### Data for this exercise:
* * * * * * * * *

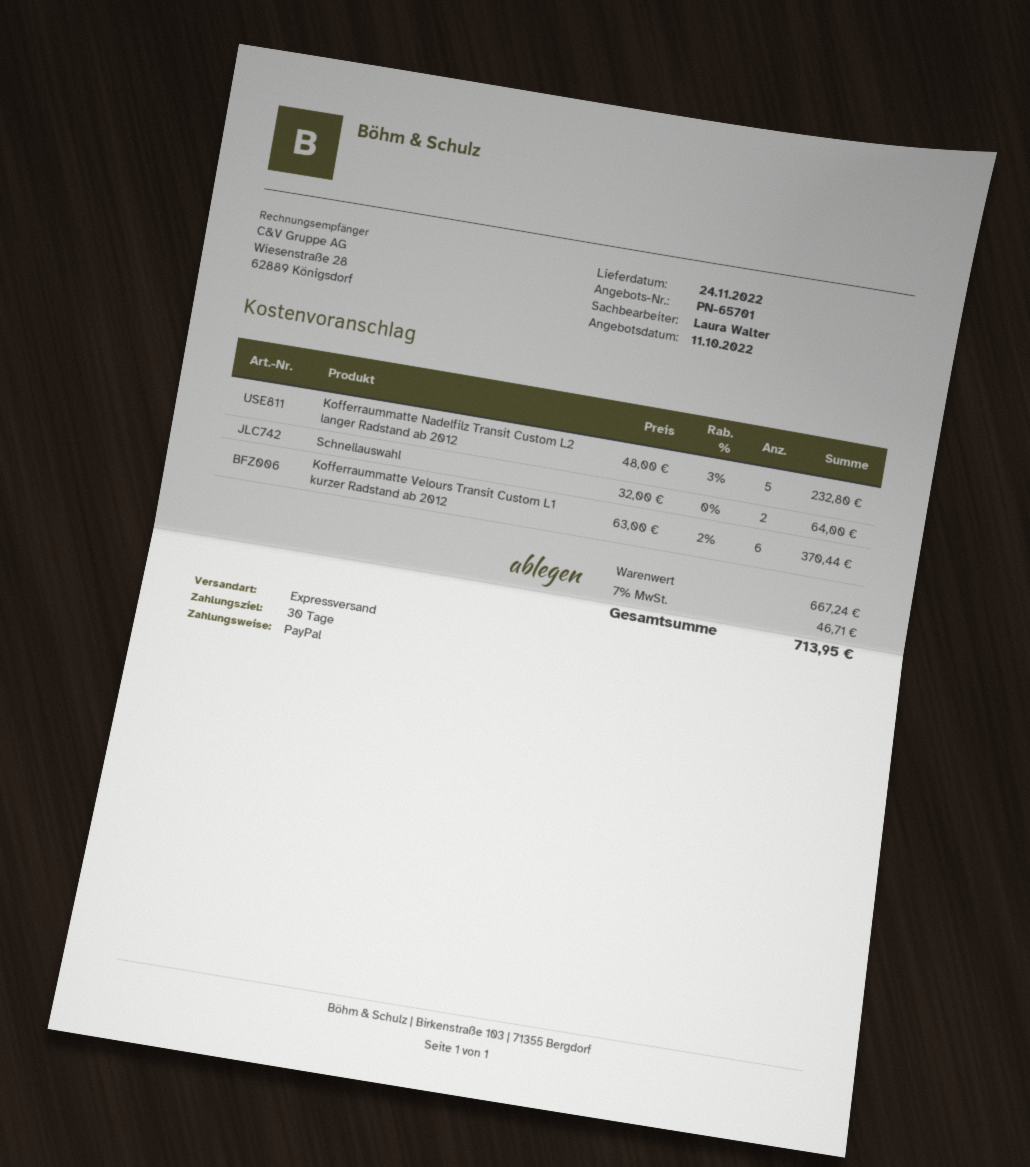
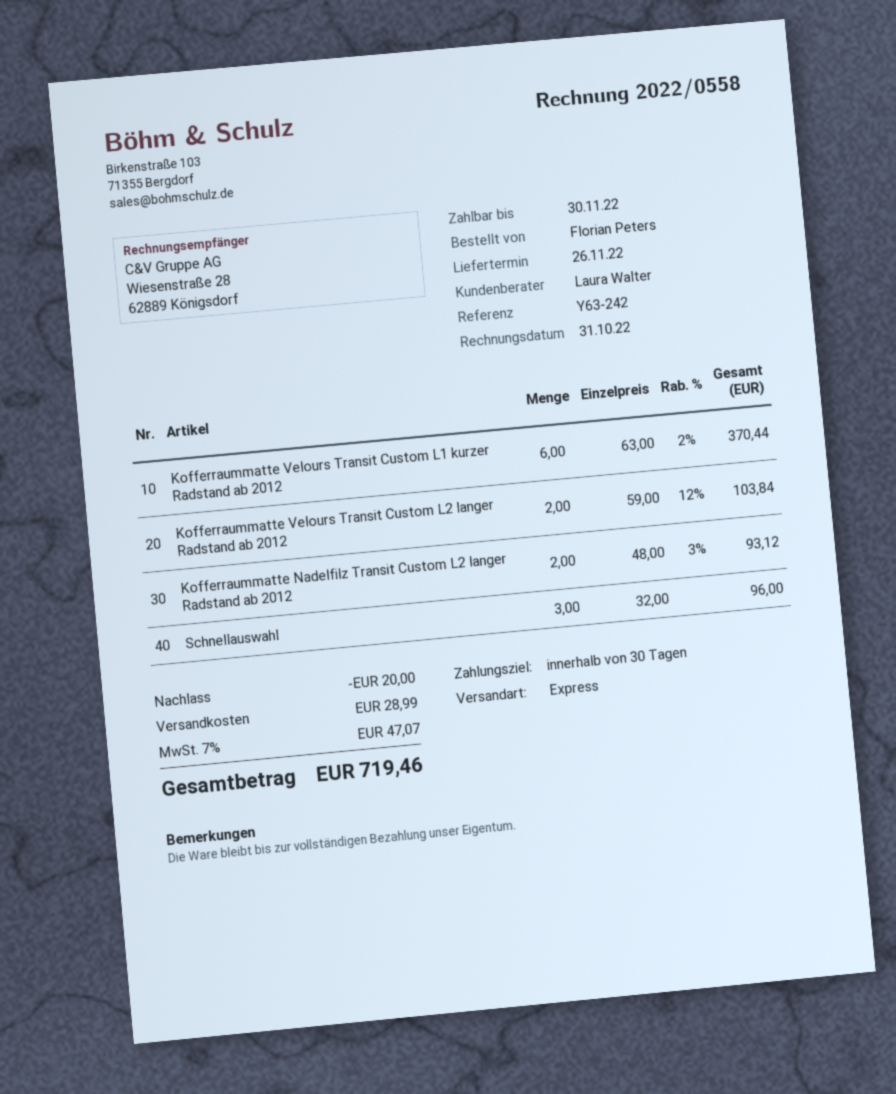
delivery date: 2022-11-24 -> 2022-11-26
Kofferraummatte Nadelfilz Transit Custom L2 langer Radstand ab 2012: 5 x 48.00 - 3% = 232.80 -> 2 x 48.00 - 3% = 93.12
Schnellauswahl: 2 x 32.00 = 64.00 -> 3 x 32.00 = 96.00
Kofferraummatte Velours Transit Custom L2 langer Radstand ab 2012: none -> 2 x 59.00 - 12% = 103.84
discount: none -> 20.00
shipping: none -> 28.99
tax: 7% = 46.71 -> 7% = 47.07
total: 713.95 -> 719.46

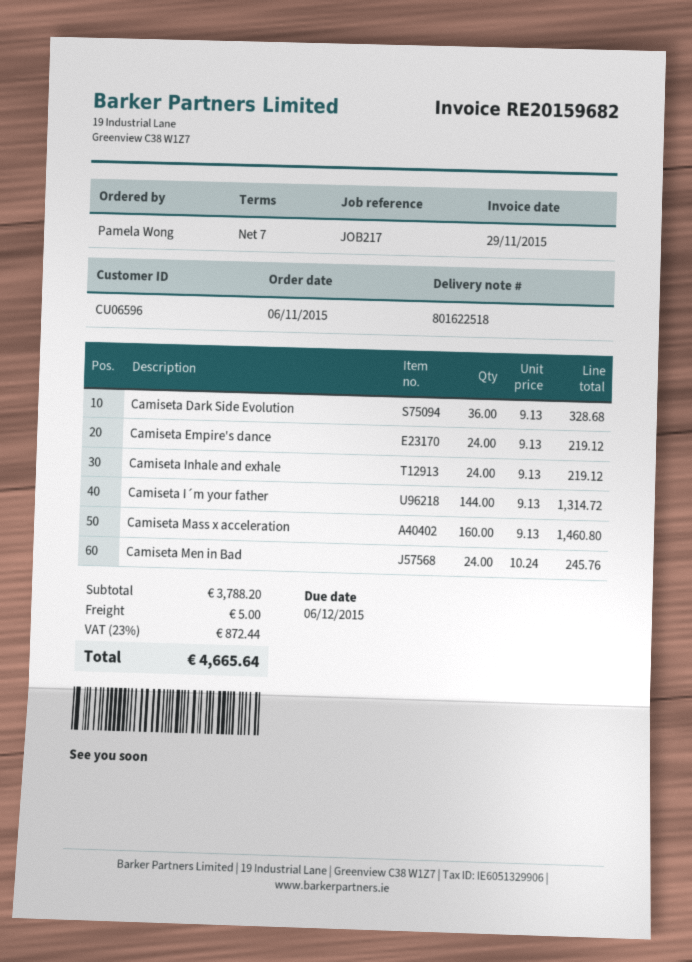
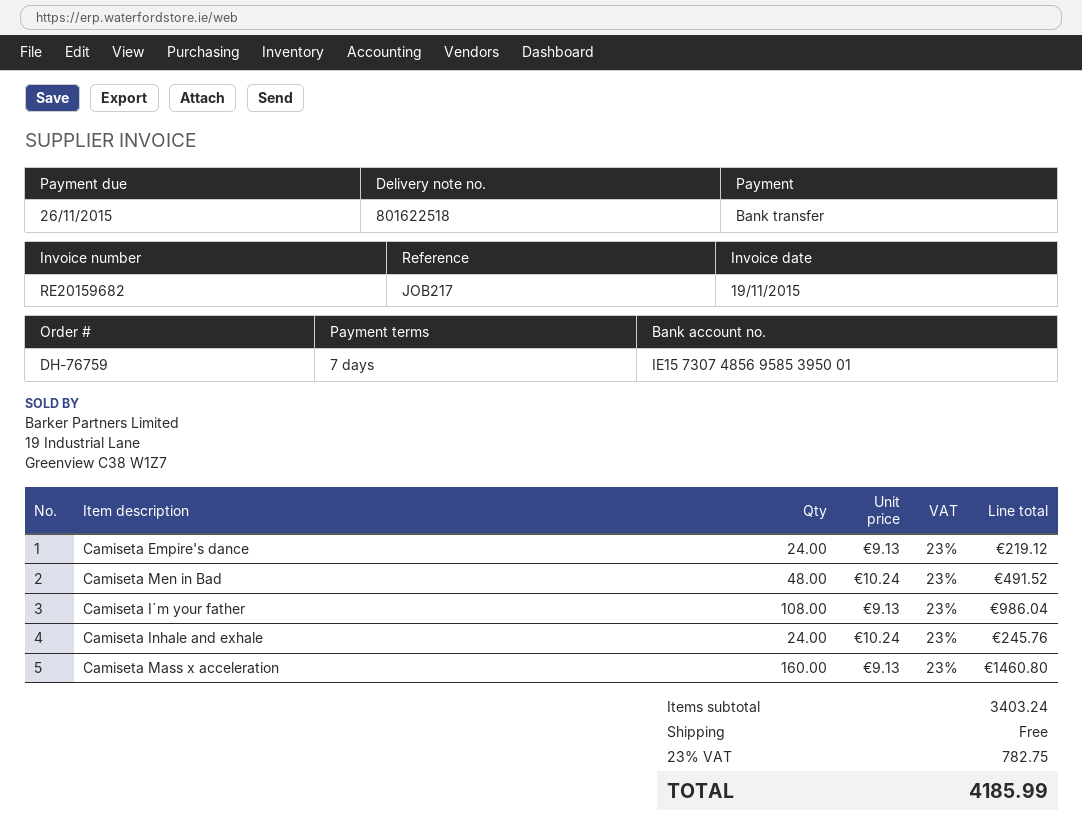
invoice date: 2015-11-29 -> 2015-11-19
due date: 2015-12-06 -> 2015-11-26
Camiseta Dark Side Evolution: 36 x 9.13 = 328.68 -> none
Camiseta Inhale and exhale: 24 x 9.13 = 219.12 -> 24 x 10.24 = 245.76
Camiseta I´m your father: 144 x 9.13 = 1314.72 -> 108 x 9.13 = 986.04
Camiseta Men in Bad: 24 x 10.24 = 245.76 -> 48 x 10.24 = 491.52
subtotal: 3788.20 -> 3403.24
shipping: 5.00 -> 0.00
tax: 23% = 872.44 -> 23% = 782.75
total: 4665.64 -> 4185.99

* * * * * * * * *

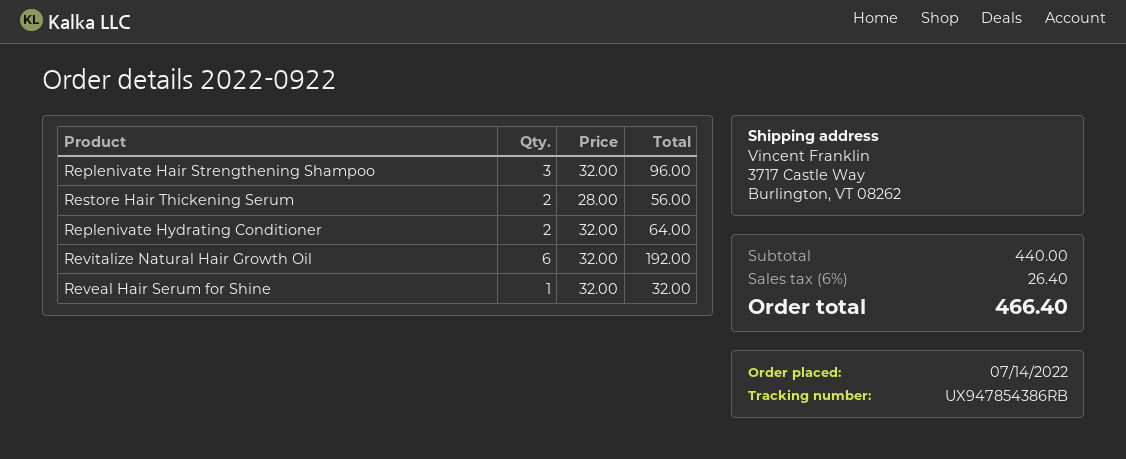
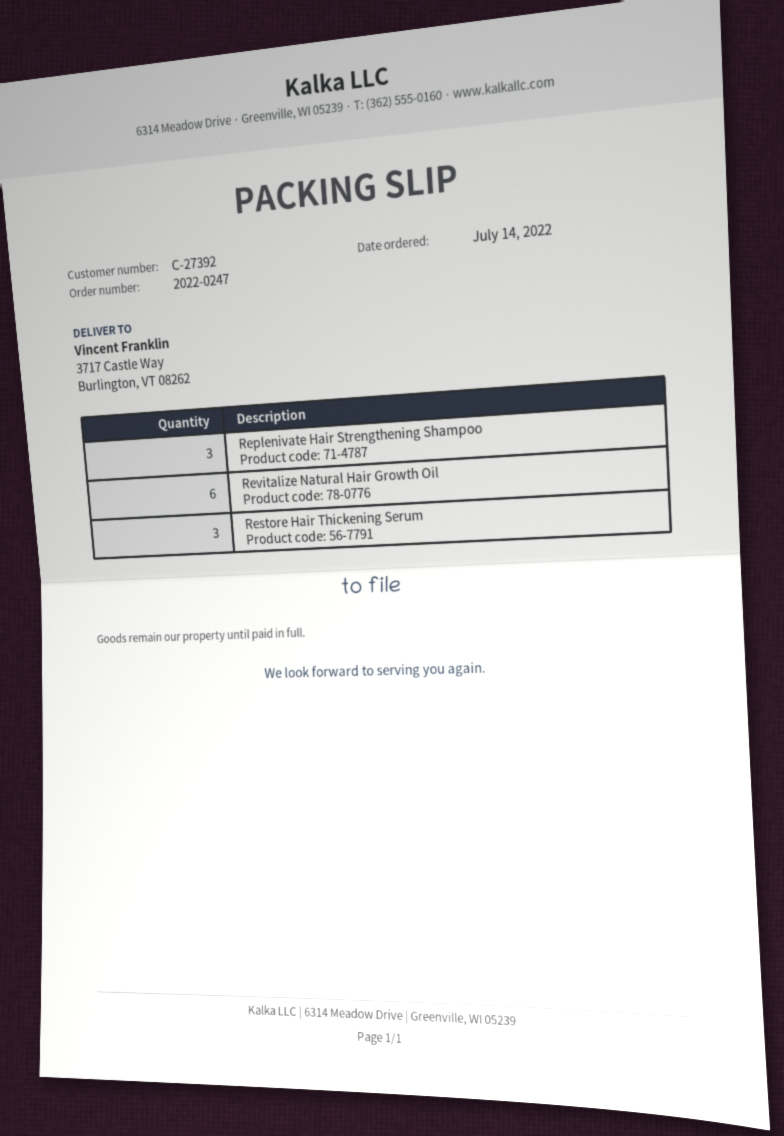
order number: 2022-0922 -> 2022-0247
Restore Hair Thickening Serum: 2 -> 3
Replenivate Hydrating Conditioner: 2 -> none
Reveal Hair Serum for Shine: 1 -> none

* * * * * * * * *

### Task prompt:
Look above for lines with the word "Radstand" and copy them all.

### Solution for this problem:
Kofferraummatte Nadelfilz Transit Custom L2 langer Radstand ab 2012: 5 x 48.00 - 3% = 232.80 -> 2 x 48.00 - 3% = 93.12
Kofferraummatte Velours Transit Custom L2 langer Radstand ab 2012: none -> 2 x 59.00 - 12% = 103.84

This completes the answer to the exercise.